### PROVIDED ENTRIES
# # # # #

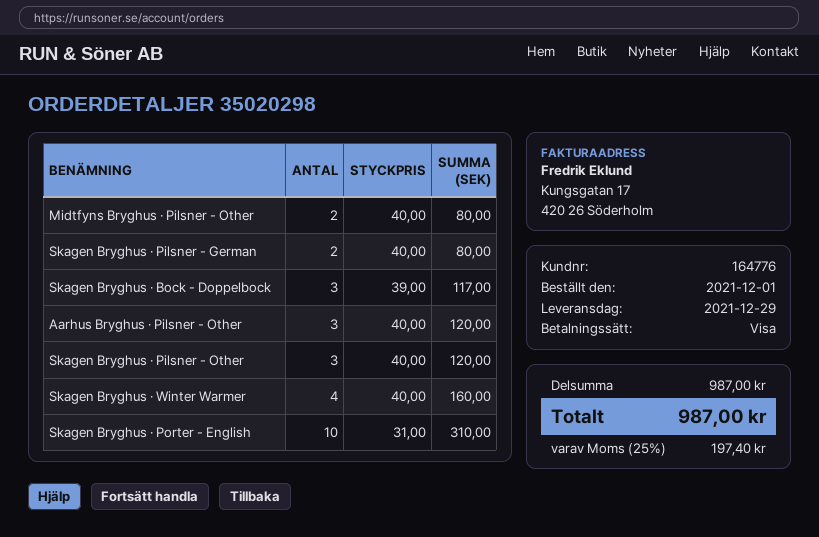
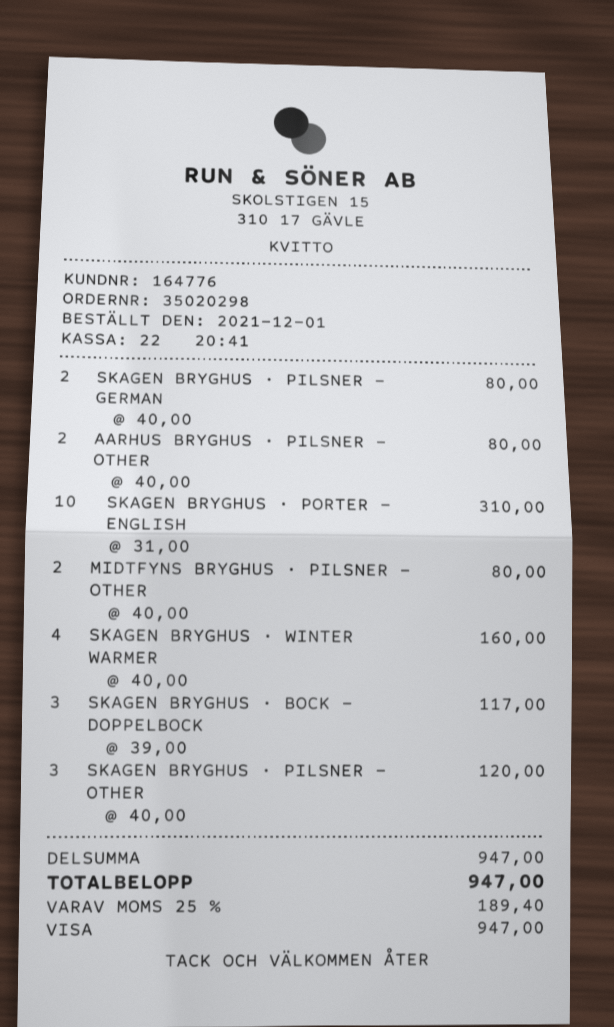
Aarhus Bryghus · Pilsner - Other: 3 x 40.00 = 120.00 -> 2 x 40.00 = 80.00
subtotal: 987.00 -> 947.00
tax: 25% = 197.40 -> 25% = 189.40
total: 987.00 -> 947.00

# # # # #

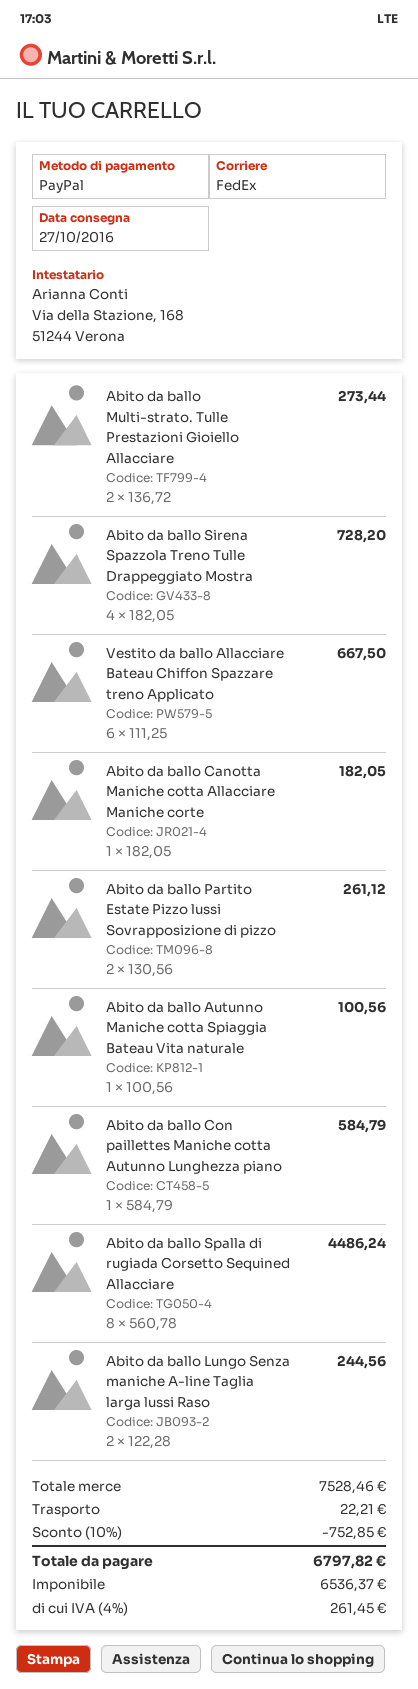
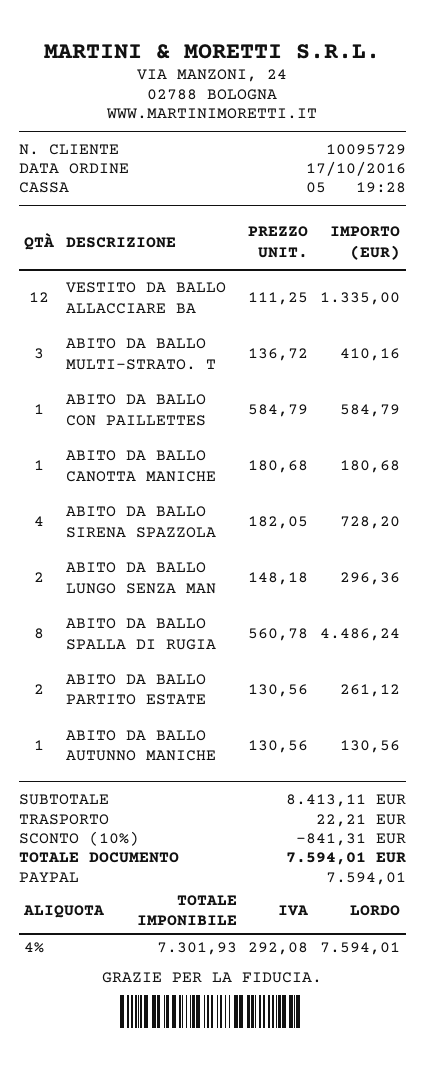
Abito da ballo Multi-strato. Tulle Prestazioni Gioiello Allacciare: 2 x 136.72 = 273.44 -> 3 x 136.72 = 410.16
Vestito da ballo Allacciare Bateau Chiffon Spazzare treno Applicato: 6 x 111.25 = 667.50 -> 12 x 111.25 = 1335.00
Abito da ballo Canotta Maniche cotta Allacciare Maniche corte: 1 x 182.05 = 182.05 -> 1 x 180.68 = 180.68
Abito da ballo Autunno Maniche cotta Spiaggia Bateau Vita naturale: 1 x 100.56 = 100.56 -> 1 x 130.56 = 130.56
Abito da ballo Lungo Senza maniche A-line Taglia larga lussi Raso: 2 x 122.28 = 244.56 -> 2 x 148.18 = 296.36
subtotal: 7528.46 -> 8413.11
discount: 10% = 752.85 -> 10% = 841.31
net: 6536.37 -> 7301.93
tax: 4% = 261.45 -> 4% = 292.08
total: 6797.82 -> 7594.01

# # # # #

### ASSIGNMENT
From the entries above, print the lines beginning at the one with "subtotal: 7528.46 -> 8413.11" and stopping after the one with "total: 6797.82 -> 7594.01", exactly as written and with nothing else.

### RESULT OF THIS TASK
subtotal: 7528.46 -> 8413.11
discount: 10% = 752.85 -> 10% = 841.31
net: 6536.37 -> 7301.93
tax: 4% = 261.45 -> 4% = 292.08
total: 6797.82 -> 7594.01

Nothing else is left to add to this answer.